Description from NSF award abstract:
The majority of larvae of coastal marine species are planktonic and generally weak swimmers. Thus, they are thought to be dispersed widely by coastal currents. However, there is accumulating evidence that their behavior can strongly influence their transport: some remain within estuaries, while others make true migrations between adult and larval habitats, even out to the edge of the continental shelf and back. Rates and directions of larval transport are thought to be determined largely by the timing, duration, and amplitude of vertical migrations and the mean depth that larvae occupy in stratified flows. The PIs propose to provide one of the first direct tests of how behavior affects across-shelf and alongshore transport using biomimetic drifters. The study will be conducted in a region of persistent upwelling, where strong currents are widely believed to overwhelm larval swimming and limit recruitment to adult populations.

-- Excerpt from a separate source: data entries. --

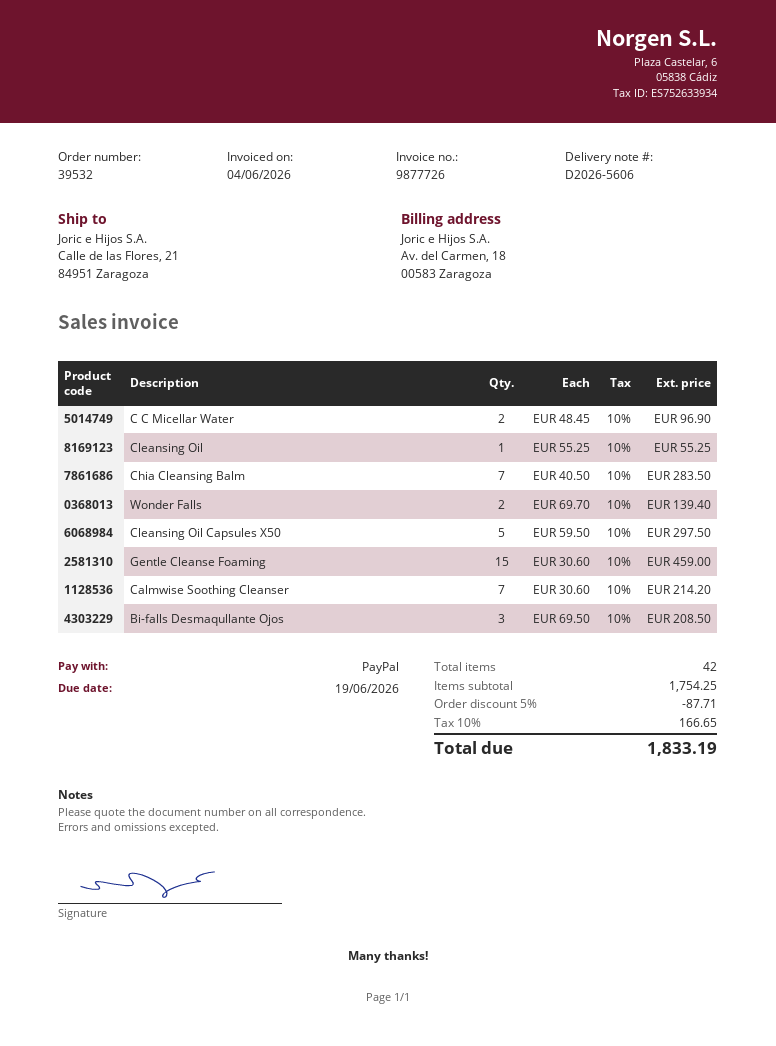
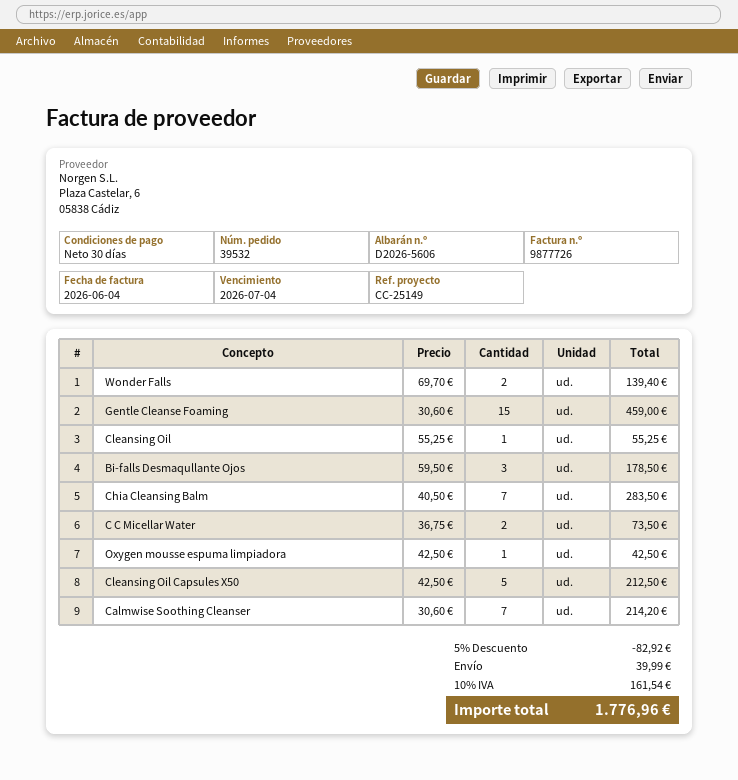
due date: 2026-06-19 -> 2026-07-04
C C Micellar Water: 2 x 48.45 = 96.90 -> 2 x 36.75 = 73.50
Cleansing Oil Capsules X50: 5 x 59.50 = 297.50 -> 5 x 42.50 = 212.50
Bi-falls Desmaqullante Ojos: 3 x 69.50 = 208.50 -> 3 x 59.50 = 178.50
Oxygen mousse espuma limpiadora: none -> 1 x 42.50 = 42.50
discount: 5% = 87.71 -> 5% = 82.92
shipping: none -> 39.99
tax: 10% = 166.65 -> 10% = 161.54
total: 1833.19 -> 1776.96

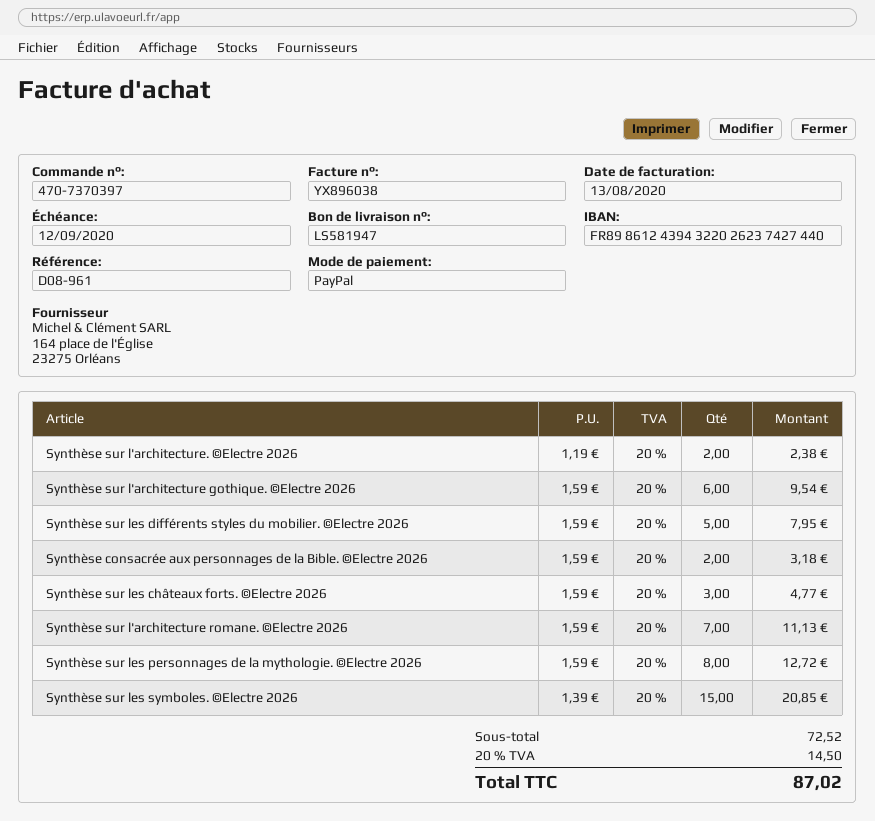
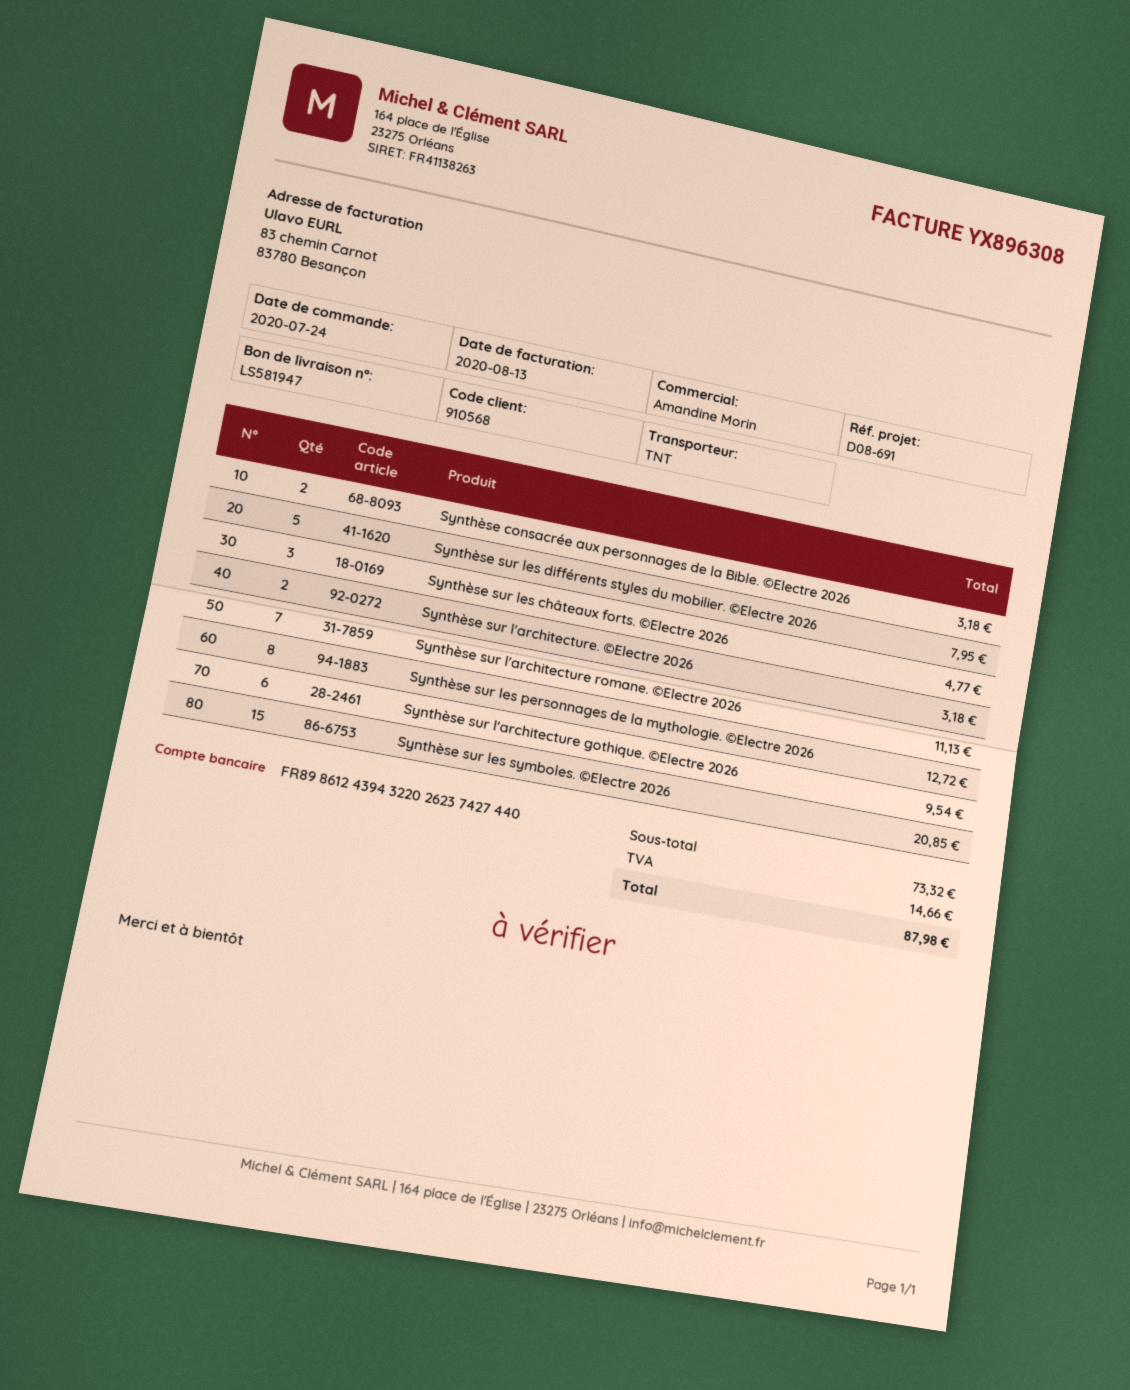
invoice number: YX896038 -> YX896308
reference: D08-961 -> D08-691
Synthèse sur l'architecture. ©Electre 2026: 2 for 2.38 -> 2 for 3.18
subtotal: 72.52 -> 73.32
tax: 14.50 -> 14.66
total: 87.02 -> 87.98

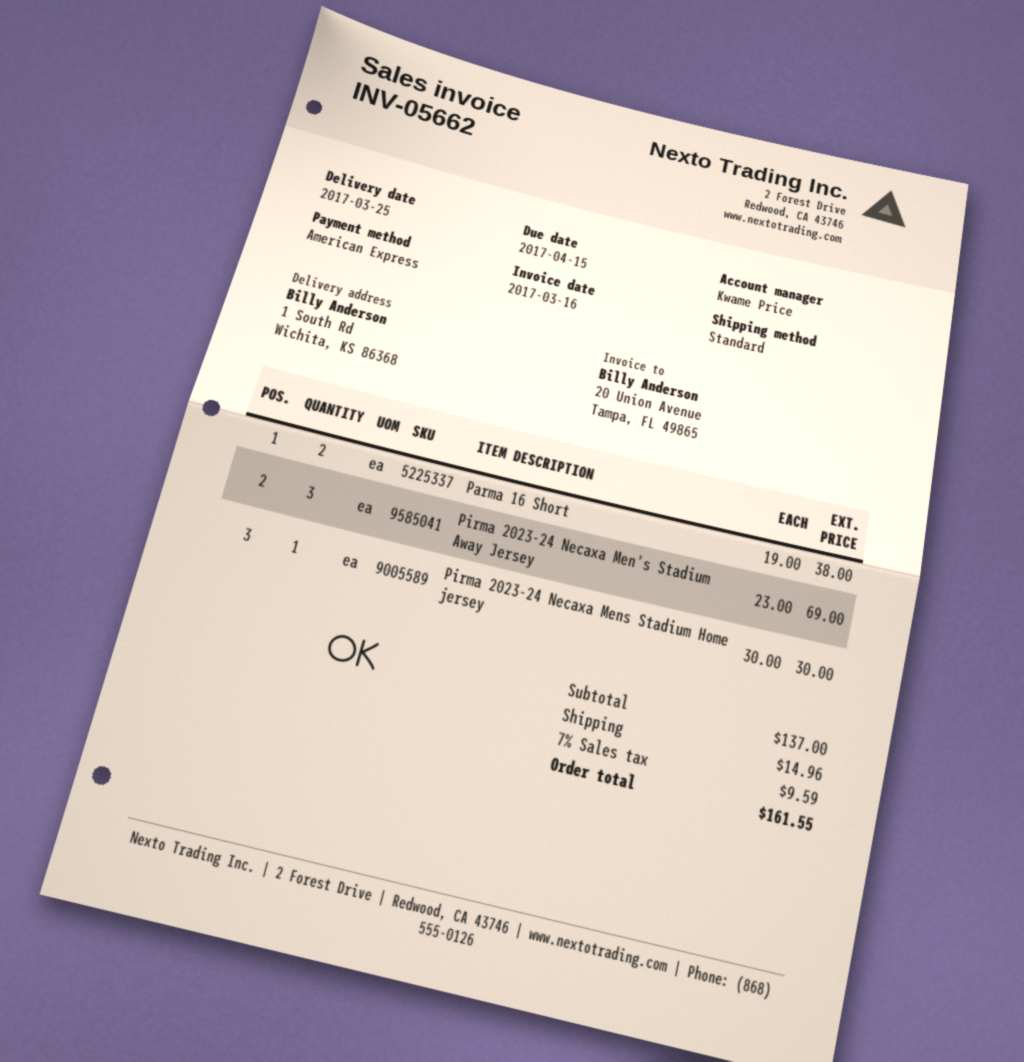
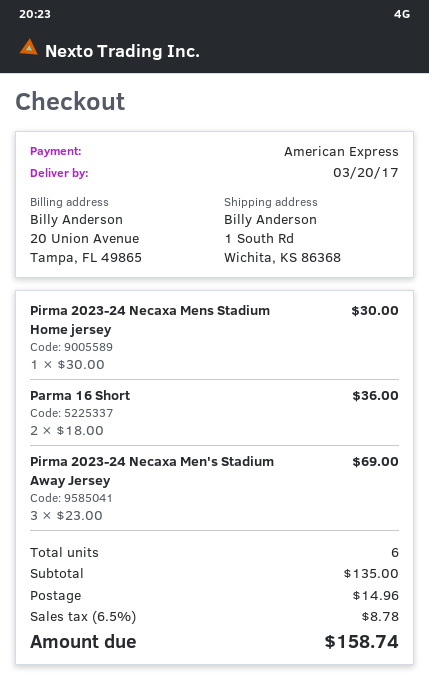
delivery date: 2017-03-25 -> 2017-03-20
Parma 16 Short: 2 x 19.00 = 38.00 -> 2 x 18.00 = 36.00
subtotal: 137.00 -> 135.00
tax: 7% = 9.59 -> 6.5% = 8.78
total: 161.55 -> 158.74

Knowledge of underlying mechanisms regulating larval transport is central to understanding ecology and evolution in the sea and anticipating the impacts of climate change on marine populations and communities. The proposed research will provide the first experimental field-test of how larval behavior affects the rates, directions and distances of transport and population connectivity in an upwelling regime. The PIs will test three hypotheses:
1. Residence below the wind-driven surface layer and vertical migrations below that layer keep larvae closer to shore compared to residence in the surface layer or larvae without depth preferences and vertical migration.
2. Residence at depth enhances northward transport near shore, and vertical migration leads to decreased alongshore mean displacement but increased variance for a group.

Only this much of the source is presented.